The artwork for Lineage is particularly powerful, displaying your great grandfathers home in 1916 in Hiroshima and the inside vinyl sleeve includes a photo of your great grandfather at the Amache Internment Camp in Colorado. What message did you want to convey through this?
A lot of artists keep their “alias” separate from their “self”. Sometimes it is to great benefit. For me it is hard to be anything but myself. It’s easier for me to show the world “hey this is me. this is where i come from” and be super personal than to create a made up world in which Shigeto operates.
The images on Lineage are powerful and personal. For me there is no better way to show who you are than to share something powerful and personal to you.
Does the album allude to your musical influences and backgrounds as well?
Totally, the focus on jazz in the album is with out a doubt linked to my “musical lineage”. It shows “ours” as well. Artists involved in “beats”, hip-hop, experimental music, jazz is linked to all of this for me. The focus on moving back into more live playing all has to do with my “musical lineage”. It’s where I am most comfortable.
Also it’s a symbol of how important “lineage” is in all our lives. It has a direct roll in everything we do, sometimes in this world that is full of so much information being shot in every direction we forget where we come from.

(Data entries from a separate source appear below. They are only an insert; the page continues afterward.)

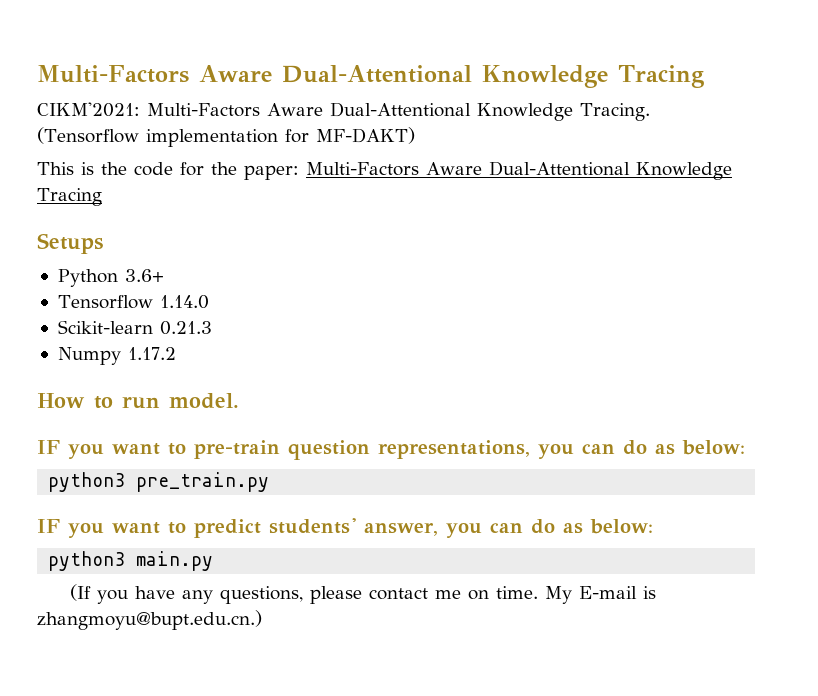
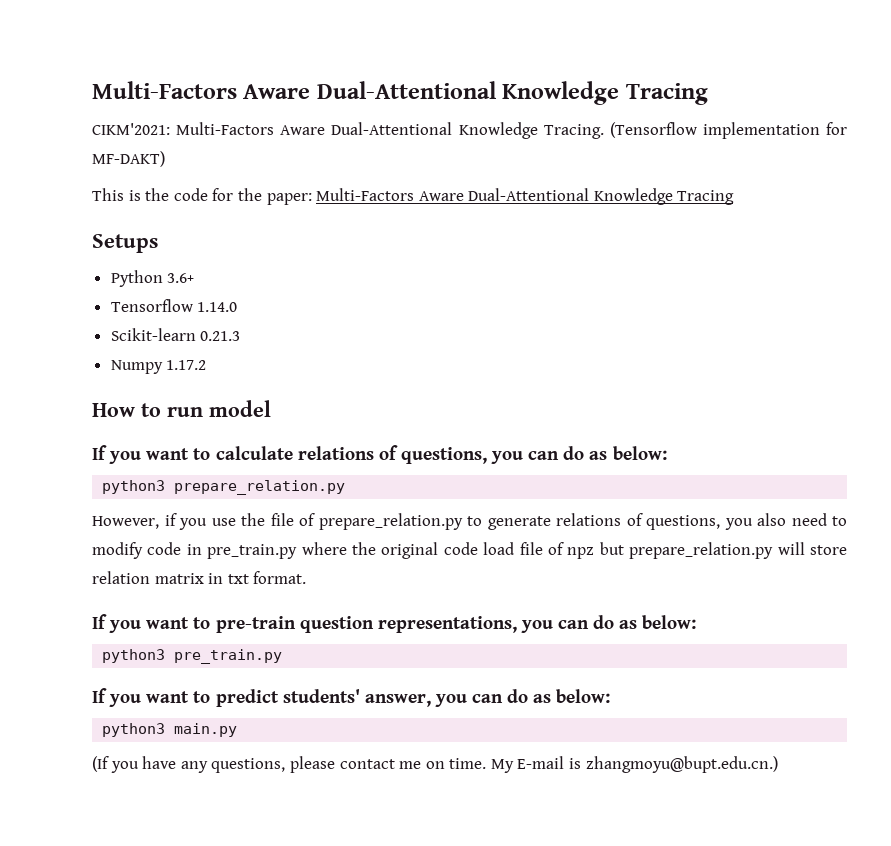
- How to run model.
- IF you want to pre-train question representations, you can do as below:
+ How to run model
+ If you want to calculate relations of questions, you can do as below:
+ python3 prepare_relation.py
+ However, if you use the file of prepare_relation.py to generate relations of questions, you also need to modify code in pre_train.py where the original code load file of npz but prepare_relation.py will store relation matrix in txt format.
+ If you want to pre-train question representations, you can do as below:
- IF you want to predict students' answer, you can do as below:
+ If you want to predict students' answer, you can do as below:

Do you have any plans to diversify your label associations or is Ghostly International the only place you want to be?
I’m very happy with Ghostly but who know what the future holds. I love working with Ghostly. They are like family as well as a label and I’m lucky to be able to say that. I would love to release music under new alias’s or even Shigeto stuff on other platforms. Maybe release a jazz album at some point.
Is there anything else you have in store for 2012?
I’m currently writing the next album and working on several collaborations, which I’m very excited about.
Finally, when are you next in the UK?
Hopefully I’ll be heading back to the UK this spring. Fingers crossed.
Lineage is released on the 31st of January via Ghostly International.